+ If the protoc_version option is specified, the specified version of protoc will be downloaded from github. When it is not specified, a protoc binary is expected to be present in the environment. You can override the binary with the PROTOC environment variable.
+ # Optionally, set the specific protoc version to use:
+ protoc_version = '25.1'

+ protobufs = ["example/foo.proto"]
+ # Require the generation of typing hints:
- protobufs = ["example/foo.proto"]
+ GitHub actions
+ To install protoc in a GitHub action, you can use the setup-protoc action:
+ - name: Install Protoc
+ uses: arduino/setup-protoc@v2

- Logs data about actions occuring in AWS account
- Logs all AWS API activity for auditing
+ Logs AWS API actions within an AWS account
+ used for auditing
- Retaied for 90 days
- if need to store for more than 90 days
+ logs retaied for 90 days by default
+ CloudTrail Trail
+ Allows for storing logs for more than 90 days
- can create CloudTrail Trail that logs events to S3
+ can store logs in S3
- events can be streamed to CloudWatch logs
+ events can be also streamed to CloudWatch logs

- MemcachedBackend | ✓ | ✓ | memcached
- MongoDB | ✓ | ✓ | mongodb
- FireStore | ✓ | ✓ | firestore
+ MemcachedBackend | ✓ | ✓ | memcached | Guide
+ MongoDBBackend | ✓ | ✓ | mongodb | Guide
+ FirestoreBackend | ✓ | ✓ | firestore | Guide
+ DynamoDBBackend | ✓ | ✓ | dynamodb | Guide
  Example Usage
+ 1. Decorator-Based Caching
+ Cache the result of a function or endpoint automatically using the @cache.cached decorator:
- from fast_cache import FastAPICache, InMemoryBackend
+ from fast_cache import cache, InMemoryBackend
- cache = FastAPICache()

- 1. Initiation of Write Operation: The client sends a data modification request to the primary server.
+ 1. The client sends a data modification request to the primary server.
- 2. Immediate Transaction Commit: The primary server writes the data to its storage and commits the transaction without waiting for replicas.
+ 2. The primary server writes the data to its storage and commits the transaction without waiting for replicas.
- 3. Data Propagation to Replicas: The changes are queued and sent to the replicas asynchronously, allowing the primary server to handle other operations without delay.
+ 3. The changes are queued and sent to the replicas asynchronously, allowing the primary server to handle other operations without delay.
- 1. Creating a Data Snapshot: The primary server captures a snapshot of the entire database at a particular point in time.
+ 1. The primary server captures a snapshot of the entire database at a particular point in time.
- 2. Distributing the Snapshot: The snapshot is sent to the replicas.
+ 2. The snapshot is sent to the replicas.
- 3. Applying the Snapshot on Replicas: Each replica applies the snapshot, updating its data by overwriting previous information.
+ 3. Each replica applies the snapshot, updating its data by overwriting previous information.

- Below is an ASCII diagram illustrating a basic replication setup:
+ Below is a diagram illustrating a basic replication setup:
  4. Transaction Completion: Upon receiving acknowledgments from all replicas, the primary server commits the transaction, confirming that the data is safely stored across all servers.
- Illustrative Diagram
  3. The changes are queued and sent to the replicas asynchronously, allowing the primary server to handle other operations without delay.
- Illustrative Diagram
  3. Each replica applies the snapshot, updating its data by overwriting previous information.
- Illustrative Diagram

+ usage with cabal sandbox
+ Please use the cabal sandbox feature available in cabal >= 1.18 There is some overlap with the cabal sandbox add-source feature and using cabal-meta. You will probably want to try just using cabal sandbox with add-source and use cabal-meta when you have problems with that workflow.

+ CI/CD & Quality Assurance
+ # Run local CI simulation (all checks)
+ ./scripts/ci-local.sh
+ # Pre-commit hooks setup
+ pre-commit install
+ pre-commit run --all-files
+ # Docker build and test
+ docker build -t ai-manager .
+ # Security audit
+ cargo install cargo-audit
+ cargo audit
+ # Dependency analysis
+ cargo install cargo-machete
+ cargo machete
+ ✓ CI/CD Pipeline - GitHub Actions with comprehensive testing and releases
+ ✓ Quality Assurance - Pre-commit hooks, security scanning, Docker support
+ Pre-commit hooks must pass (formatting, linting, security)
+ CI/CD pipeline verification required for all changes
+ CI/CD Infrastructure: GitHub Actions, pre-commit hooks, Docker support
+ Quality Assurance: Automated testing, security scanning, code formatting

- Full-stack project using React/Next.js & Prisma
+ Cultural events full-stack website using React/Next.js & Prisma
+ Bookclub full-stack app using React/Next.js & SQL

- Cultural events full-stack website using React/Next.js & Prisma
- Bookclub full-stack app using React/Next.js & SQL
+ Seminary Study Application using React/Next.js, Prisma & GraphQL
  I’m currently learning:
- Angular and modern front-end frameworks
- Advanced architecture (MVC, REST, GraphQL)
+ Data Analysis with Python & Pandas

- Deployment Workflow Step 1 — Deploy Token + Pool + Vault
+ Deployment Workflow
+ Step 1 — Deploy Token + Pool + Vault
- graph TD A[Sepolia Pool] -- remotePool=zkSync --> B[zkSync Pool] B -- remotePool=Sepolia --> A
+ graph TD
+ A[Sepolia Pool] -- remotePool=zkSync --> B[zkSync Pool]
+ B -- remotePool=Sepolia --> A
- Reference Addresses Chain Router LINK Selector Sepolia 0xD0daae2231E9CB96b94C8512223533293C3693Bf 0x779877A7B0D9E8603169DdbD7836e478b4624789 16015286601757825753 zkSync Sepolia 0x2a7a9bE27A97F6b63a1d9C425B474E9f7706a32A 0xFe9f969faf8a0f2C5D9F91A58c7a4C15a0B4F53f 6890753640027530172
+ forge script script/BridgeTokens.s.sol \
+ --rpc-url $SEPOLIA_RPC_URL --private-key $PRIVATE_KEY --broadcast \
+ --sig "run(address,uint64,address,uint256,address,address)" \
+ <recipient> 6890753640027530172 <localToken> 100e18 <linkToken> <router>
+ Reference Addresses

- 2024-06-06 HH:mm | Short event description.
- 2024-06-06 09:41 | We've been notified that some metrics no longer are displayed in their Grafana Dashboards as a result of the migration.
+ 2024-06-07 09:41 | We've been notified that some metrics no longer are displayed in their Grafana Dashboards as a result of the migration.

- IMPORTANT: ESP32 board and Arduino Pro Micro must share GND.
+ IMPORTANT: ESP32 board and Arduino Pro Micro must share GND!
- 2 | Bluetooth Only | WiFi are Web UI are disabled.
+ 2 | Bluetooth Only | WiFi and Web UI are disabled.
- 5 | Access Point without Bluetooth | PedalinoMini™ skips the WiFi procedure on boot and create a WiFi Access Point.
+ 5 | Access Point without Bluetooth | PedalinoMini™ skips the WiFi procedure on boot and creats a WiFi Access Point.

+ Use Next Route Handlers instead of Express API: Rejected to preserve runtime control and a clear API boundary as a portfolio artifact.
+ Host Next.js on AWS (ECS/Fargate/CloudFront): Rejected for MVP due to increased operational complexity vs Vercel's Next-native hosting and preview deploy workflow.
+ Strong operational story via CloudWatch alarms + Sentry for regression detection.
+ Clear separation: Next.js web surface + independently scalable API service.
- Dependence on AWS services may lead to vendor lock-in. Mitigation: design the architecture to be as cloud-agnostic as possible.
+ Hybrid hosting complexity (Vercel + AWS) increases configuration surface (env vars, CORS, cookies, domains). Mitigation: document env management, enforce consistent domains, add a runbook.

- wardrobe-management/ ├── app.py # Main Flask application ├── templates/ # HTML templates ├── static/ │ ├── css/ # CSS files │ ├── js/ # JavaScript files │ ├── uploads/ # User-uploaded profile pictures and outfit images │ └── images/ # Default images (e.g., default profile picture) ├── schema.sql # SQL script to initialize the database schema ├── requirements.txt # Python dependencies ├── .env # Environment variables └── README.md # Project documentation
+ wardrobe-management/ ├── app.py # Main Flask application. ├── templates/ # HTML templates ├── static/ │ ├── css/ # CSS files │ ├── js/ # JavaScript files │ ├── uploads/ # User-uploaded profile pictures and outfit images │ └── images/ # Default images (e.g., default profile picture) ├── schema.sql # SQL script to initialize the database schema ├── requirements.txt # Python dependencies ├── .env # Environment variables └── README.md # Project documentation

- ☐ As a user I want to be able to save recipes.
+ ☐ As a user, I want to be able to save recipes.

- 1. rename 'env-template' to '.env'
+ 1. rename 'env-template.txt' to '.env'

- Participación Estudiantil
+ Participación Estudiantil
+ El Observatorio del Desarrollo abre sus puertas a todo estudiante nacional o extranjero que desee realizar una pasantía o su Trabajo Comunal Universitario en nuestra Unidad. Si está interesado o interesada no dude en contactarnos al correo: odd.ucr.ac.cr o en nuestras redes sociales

##########

TASK:
Your task is to set down only the lines that run from the opening of the listing to the line with "- Logs all AWS API activity for auditing", both ends included, each unchanged.

SOLUTION BELOW:
+ If the protoc_version option is specified, the specified version of protoc will be downloaded from github. When it is not specified, a protoc binary is expected to be present in the environment. You can override the binary with the PROTOC environment variable.
+ # Optionally, set the specific protoc version to use:
+ protoc_version = '25.1'

+ protobufs = ["example/foo.proto"]
+ # Require the generation of typing hints:
- protobufs = ["example/foo.proto"]
+ GitHub actions
+ To install protoc in a GitHub action, you can use the setup-protoc action:
+ - name: Install Protoc
+ uses: arduino/setup-protoc@v2

- Logs data about actions occuring in AWS account
- Logs all AWS API activity for auditing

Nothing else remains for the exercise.